1. Electric Bike PricingHigher prices compared to traditional bikes, ranging from $500 to $6,000
2. Safety Considerations: Motor Vehicle CollisionsHigher speeds increase the risk of accidents and injuries
3. User Control IssuesDifficulty in mounting or dismounting especially for older riders
4. Battery FiresLithium-ion batteries can catch fire due to improper storage or charging issues

Frequently Asked Questions

What are e-bike?

The technical name for electric bicycles, scooters, and hoverboards is motorized micro-mobility devices. They use lithium-ion battery packs to produce electricity. And combined with a motor, the batteries assist riders with pedaling, or they can fully propel the bike.

Is there a difference between e-bike and pedal-assist bikes?

Pedal-assist bikes use electricity to give the rider a more leisurely ride. When you pedal, the batteries engage to power the bike. While pedal-assist bikes are e-bikes, you can also get a throttle-controlled electric bicycle. That means you press a switch to control the bike without even needing to pedal.
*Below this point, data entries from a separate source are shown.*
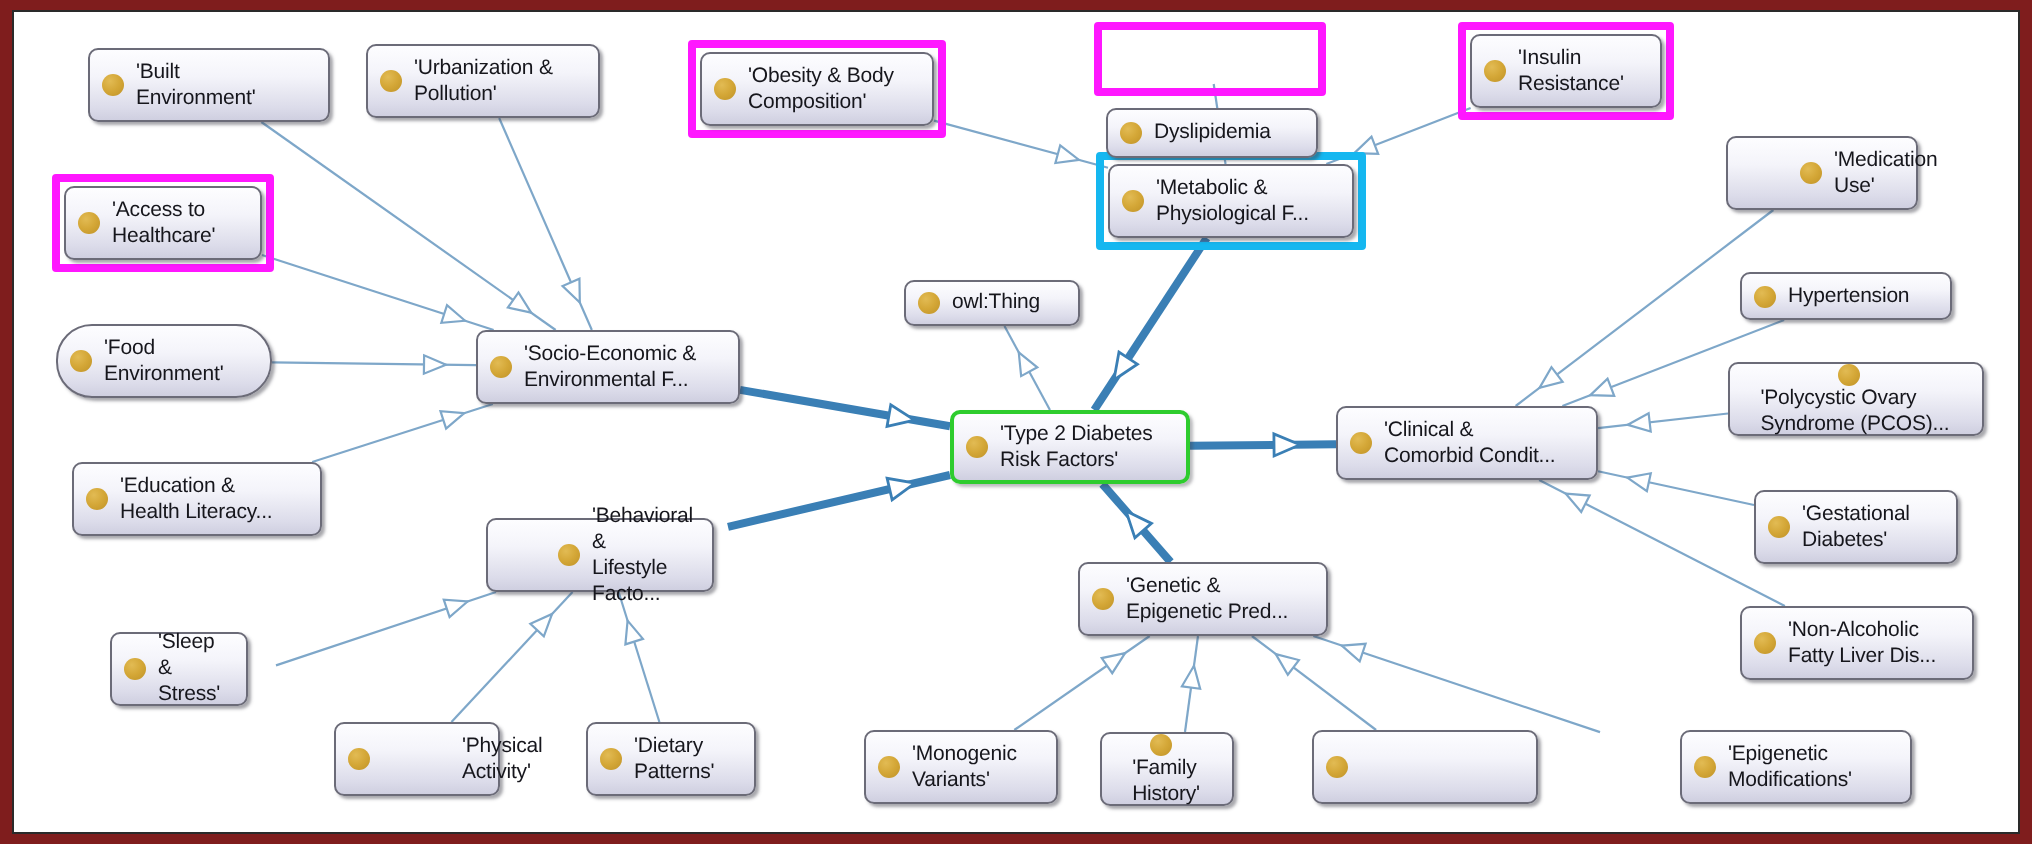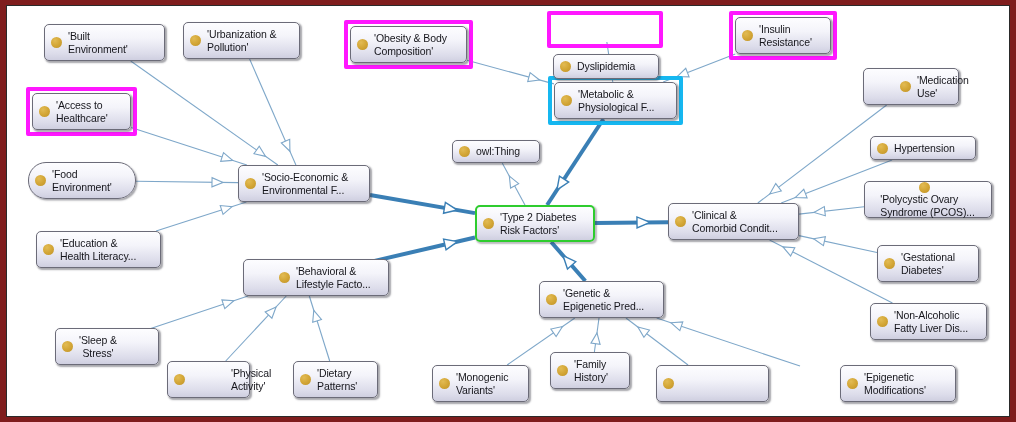"'Behavioral &" div.node { width: 146px -> 114px }
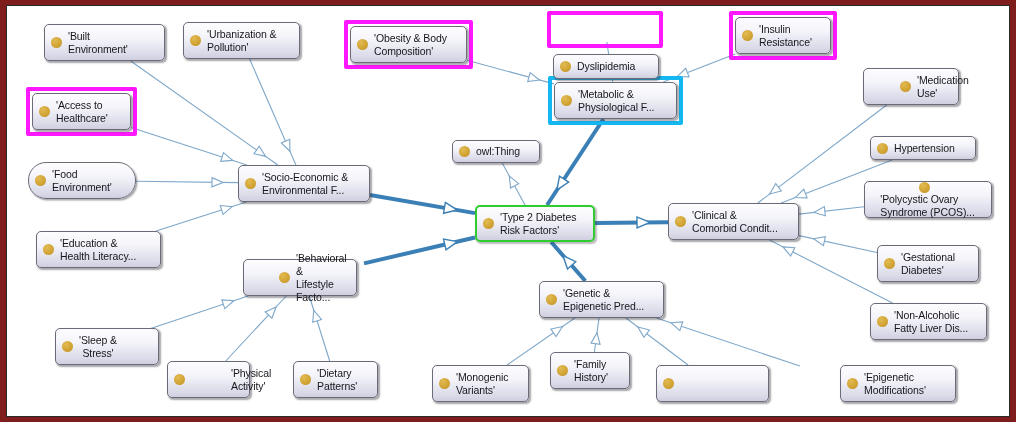"'Sleep &" div.node { text-align: center -> none; top: 328px -> 316px; width: 104px -> 69px }
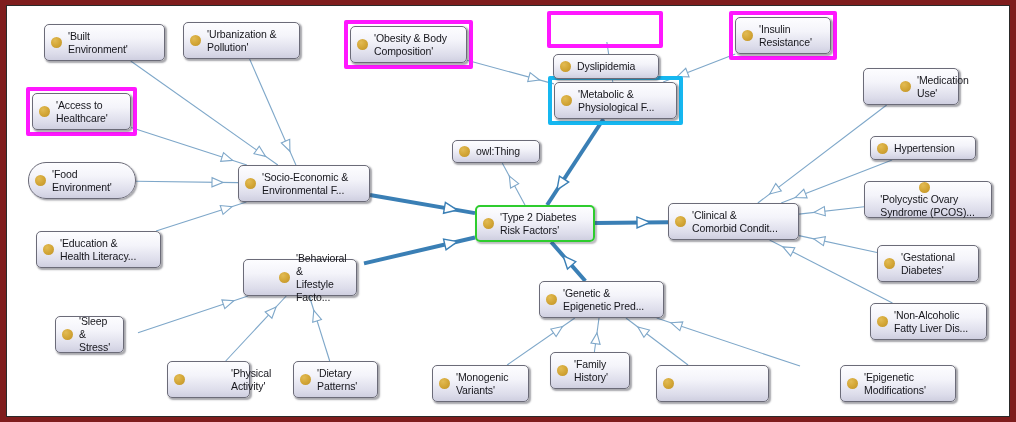"'Family" div.node { flex-direction: none -> column; top: 352px -> 366px; width: 80px -> 67px }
Are there commuter e-bike?

E-bikes for commuters may have wider tires for added stability in traffic. And their sturdy frames include baskets to carry your laptop bag, backpack, or groceries. They are sturdy but not too heavy to ride in the city.

What’s the difference between an e-moped and an e-Bike?

E-mopeds don’t have pedals, so you only press a button to accelerate and go. However, e-bikes have pedals and the choice of pedal assist, throttle control, or both.

Can you ride e-bike without using the assist?

You can turn off the pedal assist to ride your electric bicycle like a conventional one. But they are often heavier than traditional bikes, so your workout may feel more intense.